18      As an initial matter, the Normans argue the circuit court failed to apply the correct summary judgment methodology.  They contend the court erred because it acknowledged there were “oodles of factual disputes[,]” but it “never ruled on the issue of whether there was a genuine issue of material fact[.]”

19      We conclude the circuit court’s methodology was proper.  The mere existence of factual disputes does not preclude summary judgment, unless the disputed facts are material.  Kauer v. DOT, 2010 WI App 139, ¶7, 329 Wis. 2d 713, 793 N.W.2d 99.  Here, the circuit court did not explicitly rule that there were no disputes of material fact.  However, that ruling is implicit in the court’s conclusion that, even accepting the Normans’ version of the facts as true, their claims nevertheless failed as a matter of law.  Our supreme court has used the same methodology when reviewing summary judgment decisions.  See Hagen v. City of Milwaukee Employes’ Ret. Sys. Annuity & Pension Bd., 2003 WI 56, ¶11, 262 Wis. 2d 113, 663 N.W.2d 268 (affirming grant of summary judgment despite factual disputes because “[e]ven accepting [the plaintiff’s] version of the facts to be true … summary judgment dismissing the case is required as a matter of law”); see also Andrews Constr., Inc. v. Town of Levis, 2006 WI App 180, ¶16 n.5, 296 Wis. 2d 89, 722 N.W.2d 389 (same).  We therefore reject the Normans’ argument that the circuit court erred by failing to apply the proper summary judgment methodology.  Moreover, we agree with the circuit court that, even accepting the facts asserted by the Normans as true, those facts did not meet the legal standards for adverse possession, either by acquiescence or under Wis. Stat. § 893.25.

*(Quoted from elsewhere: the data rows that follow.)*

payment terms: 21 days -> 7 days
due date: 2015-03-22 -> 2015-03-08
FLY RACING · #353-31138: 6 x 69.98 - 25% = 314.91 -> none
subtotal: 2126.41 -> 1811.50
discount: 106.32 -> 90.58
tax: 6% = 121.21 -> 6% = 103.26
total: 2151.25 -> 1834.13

I.  Adverse possession by acquiescence

            20      The Normans first assert that genuine issues of material fact exist regarding their claim for adverse possession under the doctrine of acquiescence.

The doctrine of acquiescence is “a supplement to the older ... rule of adverse possession which held that adverse intent was the first prerequisite of adverse possession....  The harsh result of this rule soon became apparent ... and courts began to hold that land could be acquired by adverse possession ... if the true owner acquiesced in such possession for a period of twenty years.”  Buza v. Wojtalewicz, 48 Wis. 2d 557, 562-63, 180 N.W.2d 556 (1970).  The doctrine thus ameliorates the rule of adverse possession by allowing mutual acquiescence to substitute for adverse intent.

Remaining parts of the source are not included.